Le magazine britannique affirme que les colons sont devenus une partie importante de l’armée israélienne. À l’Académie Benny David qui est la première académie militaire préparatoire créée dans la colonie d’Eli en 1988 et qui dispense une formation militaire et religieuse, des milliers d’étudiants ont rejoint l’armée israélienne et un certain nombre de ses diplômés ont travaillé comme conseillers militaires de Benjamin Netanyahu.

Les colons de Cisjordanie ne représentent que 5% de la population israélienne mais ils sont largement représentés dans les unités de combat de l’armée israélienne et gravissent progressivement les échelons. Le nouveau général du commandement central a vécu enfant dans une colonie et a étudié à l’Académie Eli. En tant qu’officier de l’armée, Ron Schapsberg a retracé l’emprise des sionistes religieux sur l’armée et a déclaré: «Ils sont bien éduqués, motivés par l’idéologie et la force mentale et planifient une révolution tranquille.»

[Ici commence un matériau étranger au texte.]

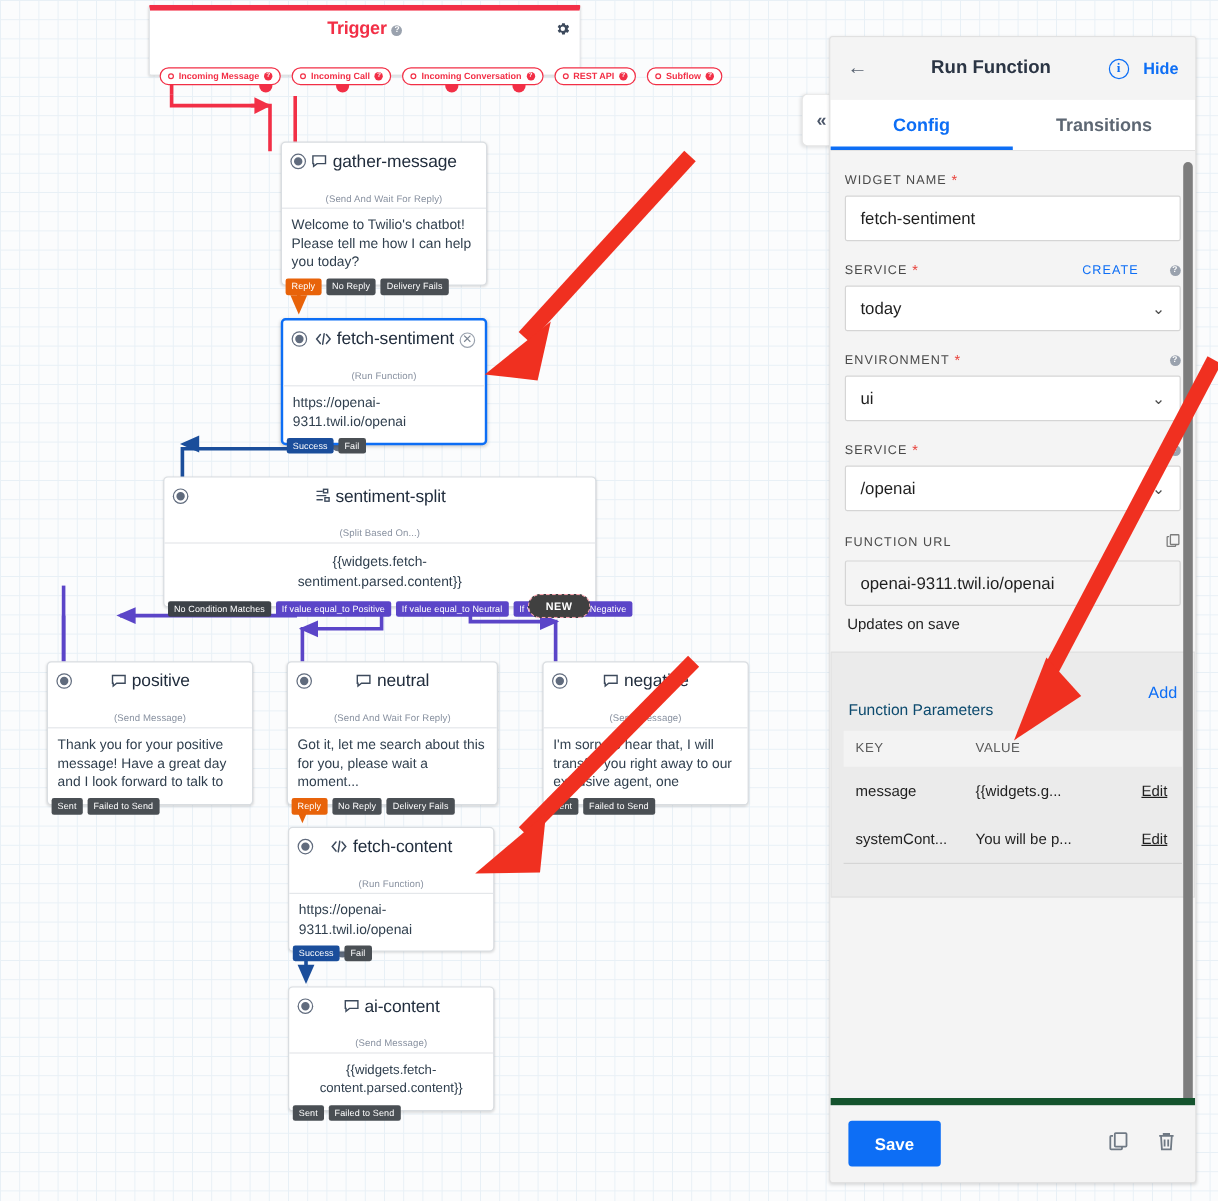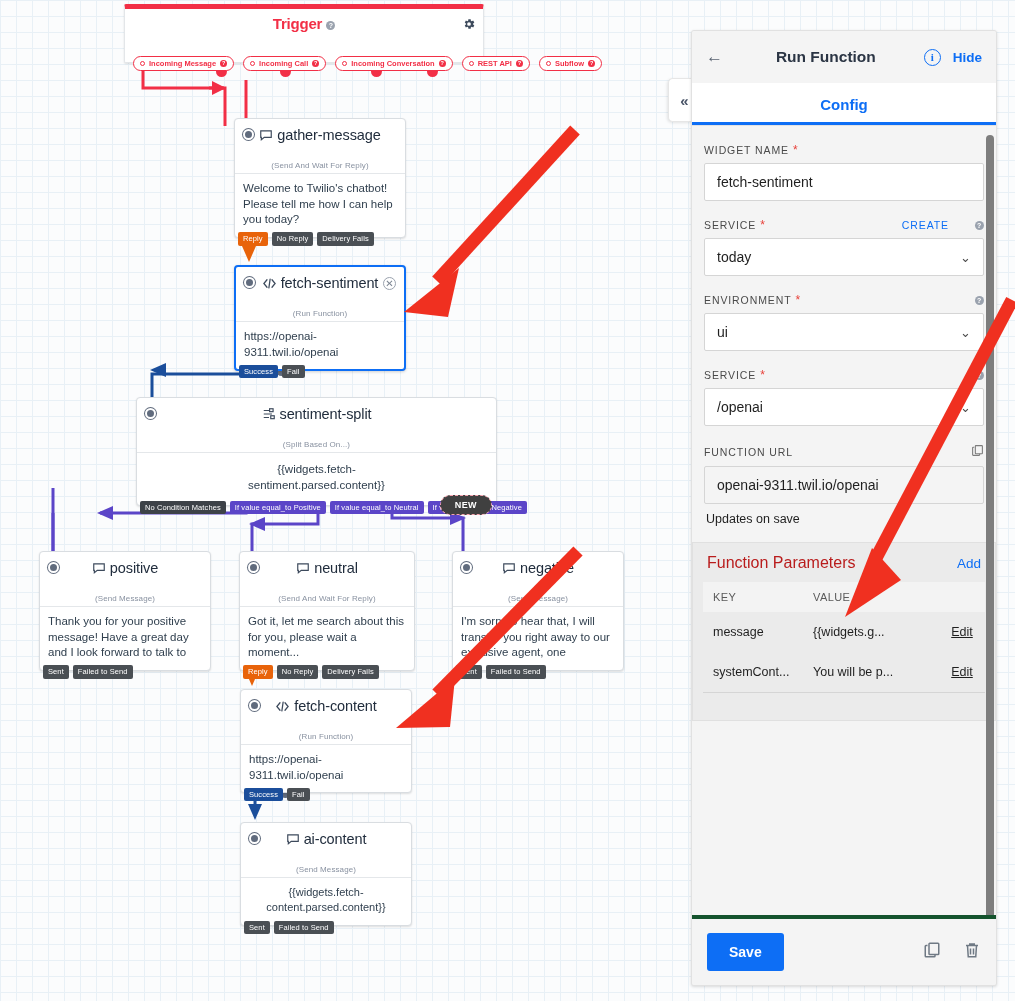"Transitions" div.p-tab { html: none -> <div>Transitions</div> }
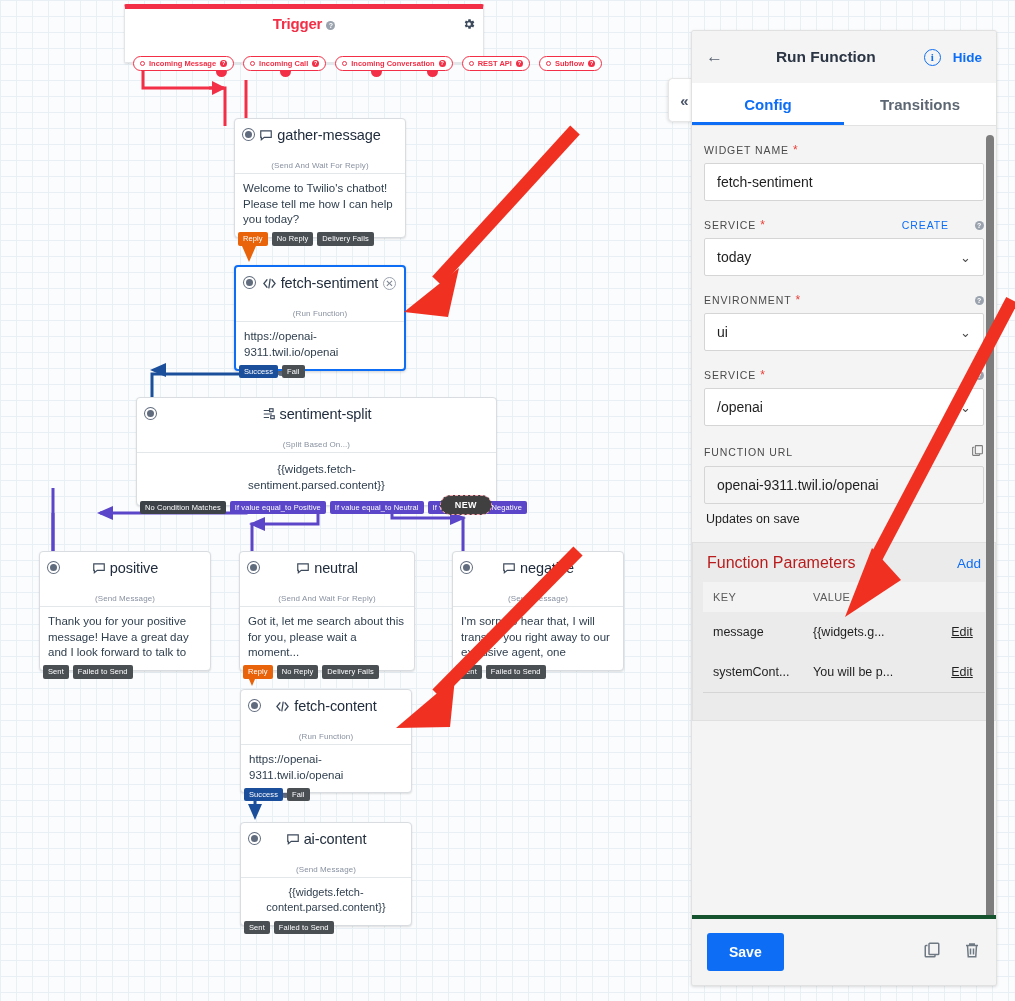"Function Parameters" .params-title { color: #b91c1c -> #0c4a6e; font-size: 16px -> 13px; margin-top: none -> 29px }
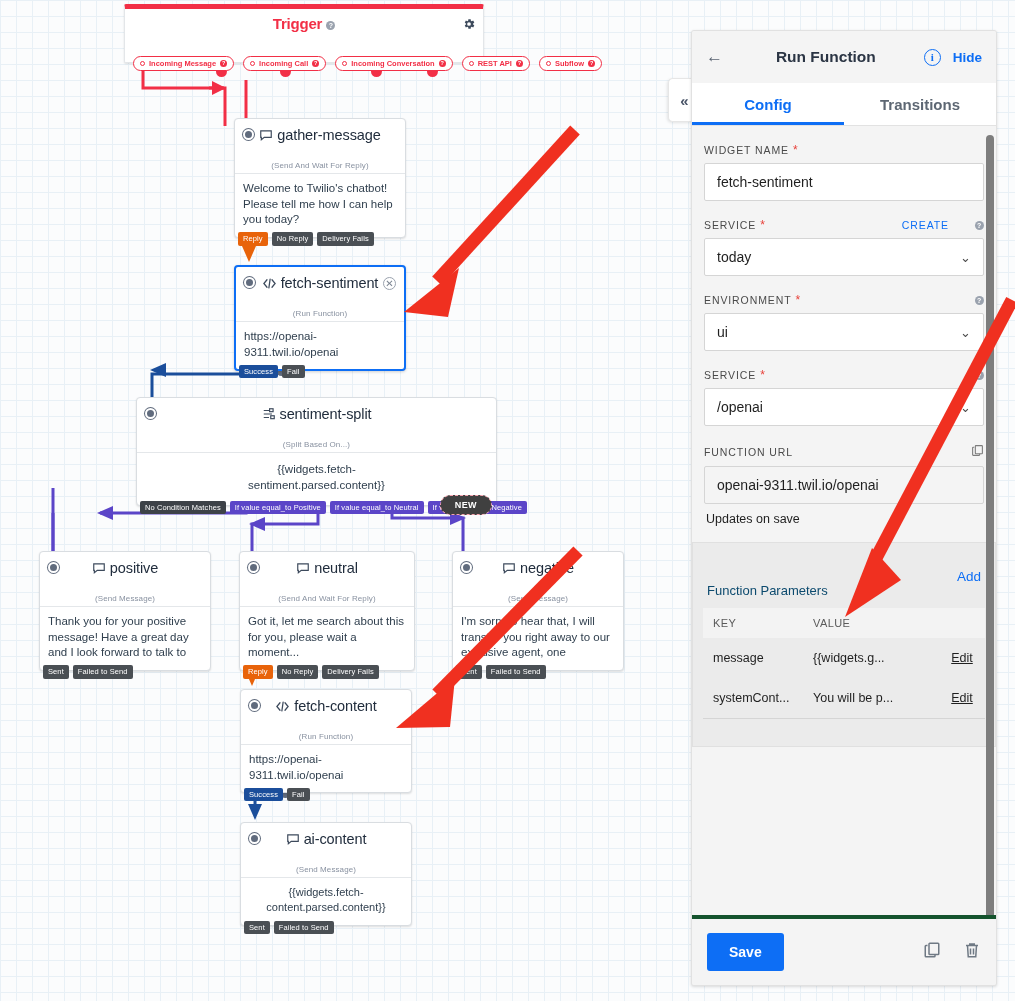"Save" .p-footer { border-top: 4px solid #14532d -> 6px solid #14532d }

The Econmist estime que les colons sont en train de changer le caractère laïc de l’une des armées les plus puissantes du Moyen-Orient. Cela peut être vu dans la guerre à Gaza où de nombreuses unités prient avant de partir au combat et où les soldats décorent leurs uniformes de combat avec des slogans représentant l’ancien temple juif de Jérusalem ou le terme «Sauveur».